JSON in VoltDB
Join the DZone community and get the full member experience.
Join For FreeCurator's Note: The content of this article was originally written by John Piekos on the VoltDB blog.
VoltDB 3.0 introduces the use of JSON-encoded columns to allow more flexibility in how you structure and interact with your data. New SQL functions and index capabilities let you work more naturally with JSON data while maintaining the efficiency and transactional consistency of a relational database.
How? A VoltDB JSON Example
Let’s assume that you want to implement a single sign-on (SSO) application using VoltDB. You wish to store the login session for a set of different online sites under a common username. Each login session could hold different user state, simple data values or possibly more complex structures. Additionally, future sessions could hold just about anything. Because of the variability of the data, a good strategy would be to JSON-encode it. The VoltDB table schema for this application might look like the following:
CREATE TABLE user_session_table ( username varchar(200) UNIQUE NOT NULL, password varchar(100) NOT NULL, global_session_id varchar(200) UNIQUE NOT NULL, last_accessed TIMESTAMP, json_data varchar(2048) ); PARTITION TABLE user_session_table ON COLUMN username;
Common across all sessions would be the username, password, perhaps a global session ID, and a last accessed timestamp. Because we wish to support millions of simultaneous logins, we’ll partition this data across username.
This schema comes from our json-sessions sample, available in both the VoltDB community and enterprise kits, or on our GitHub here.

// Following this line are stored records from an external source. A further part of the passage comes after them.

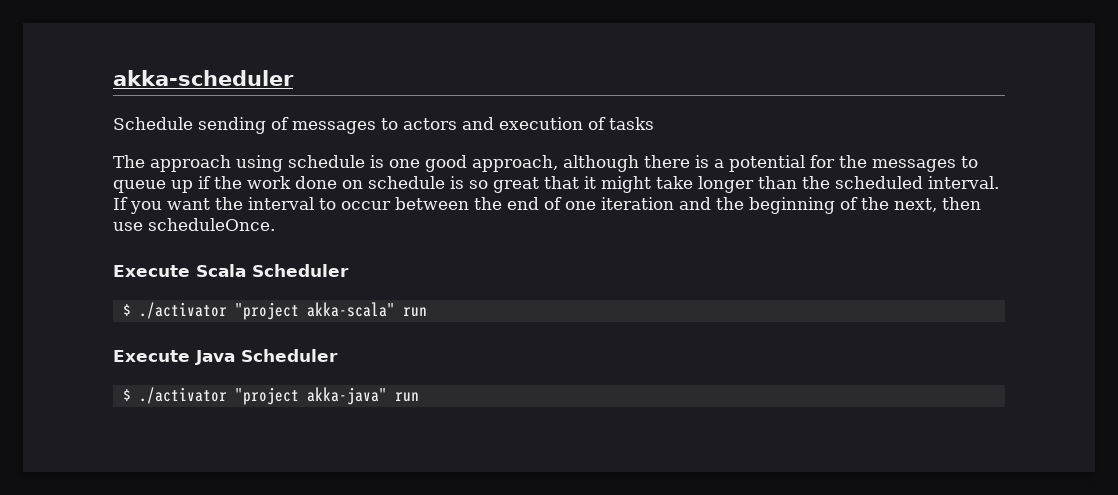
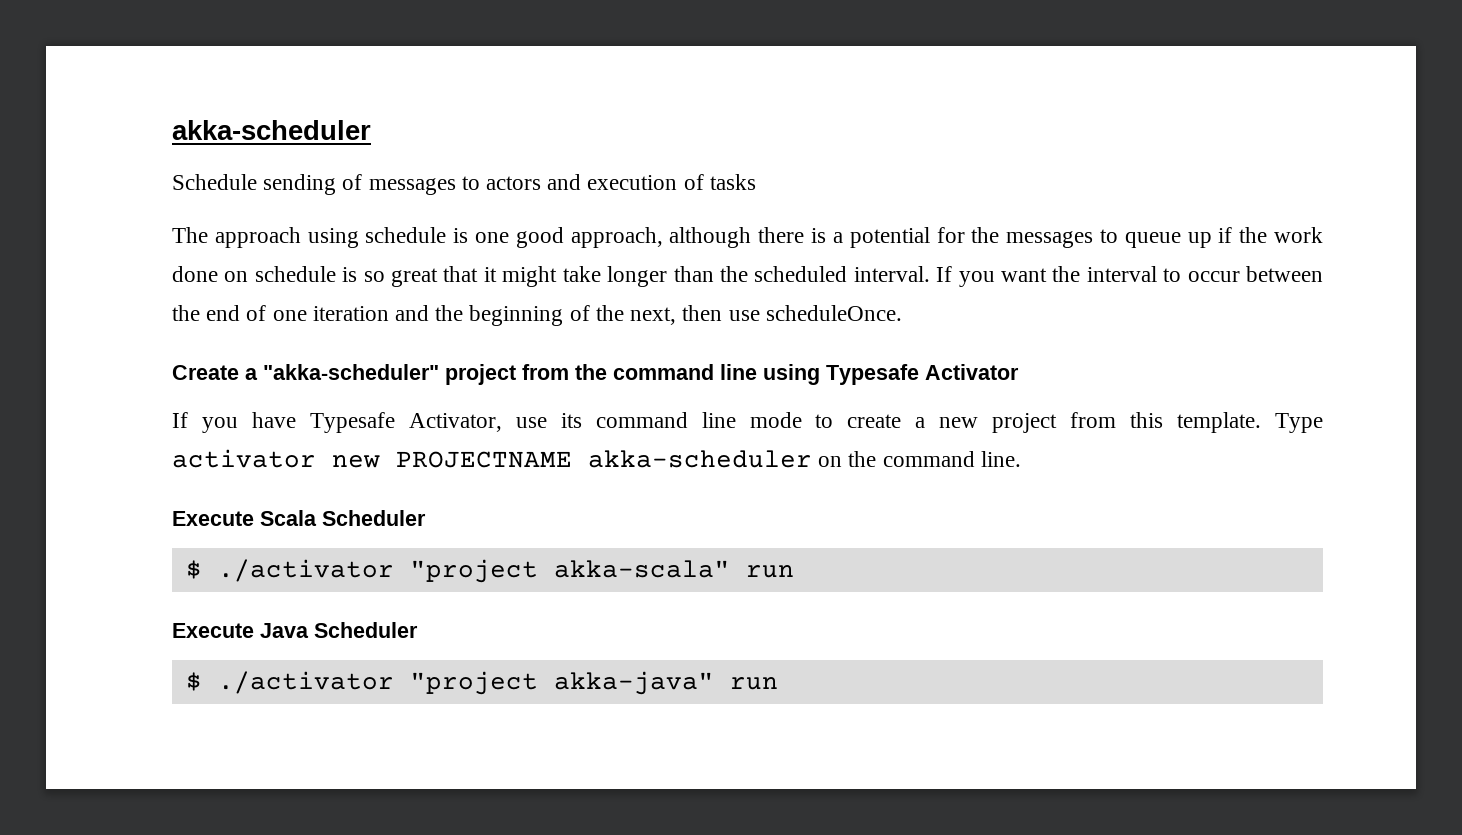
(275, 224) none -> [172,364,1019,385] [172,412,1323,433] [172,449,1021,468] // Create a "akka-scheduler" project from the command line using Typesafe Activator // If you have Typesafe Activator, use its command line mode to create a new project from this template. Type activator new PROJECTNAME akka-scheduler on the command line.

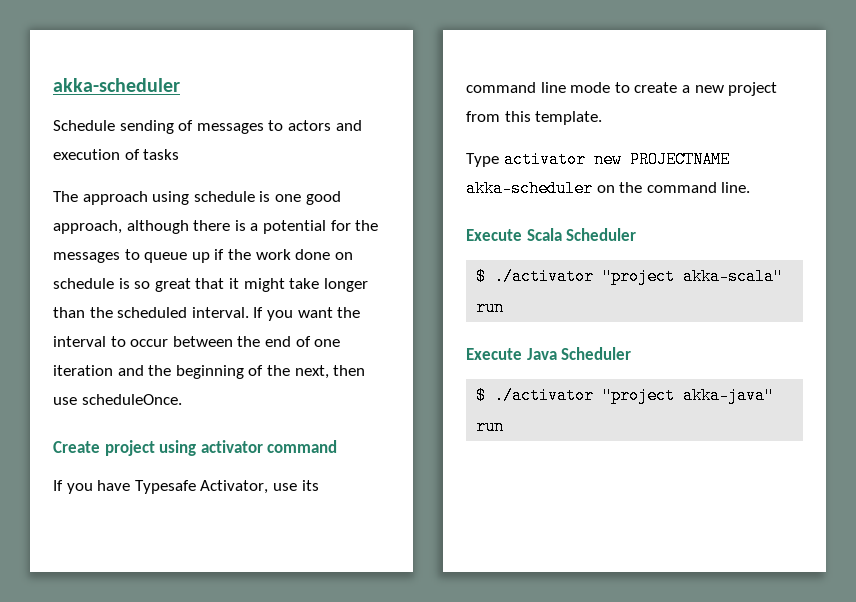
[245,364,1019,385] a "akka-scheduler" project from the command line using Typesafe Activator -> [104,440,338,456] project using activator command
(1262, 422) none -> (603, 118) //

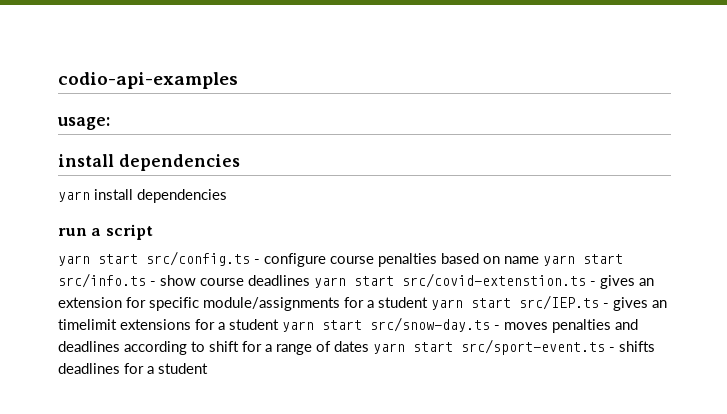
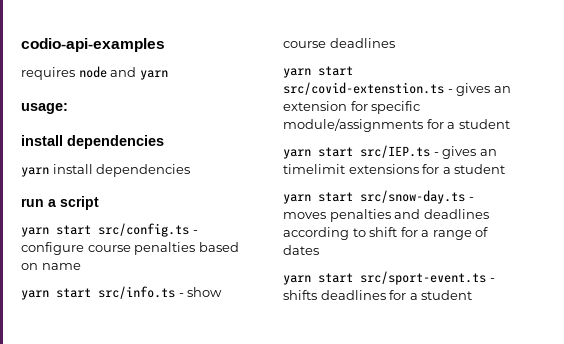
(238, 80) none -> [21,66,168,80] // requires node and yarn
(539, 260) none -> (81, 266) //
(310, 280) none -> (395, 43) //
(428, 302) none -> (510, 124) //
(279, 324) none -> (506, 169) //
(369, 346) none -> (319, 250) //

Ultimately, the sample inserts the JSON-encoded session into the database using a simple standard SQL statement:
INSERT INTO user_session_table (username, password, global_session_id, last_accessed, json_data) VALUES (?, ?, ?, ?, ?);
The json-sessions sample models each type of session being tracked as a plain old Java object (POJO). To simplify encoding these session types into JSON, the sample uses an open source package from Google called GSON. GSON can convert POJOs to/from JSON, greatly simplifying the JSON processing in this sample.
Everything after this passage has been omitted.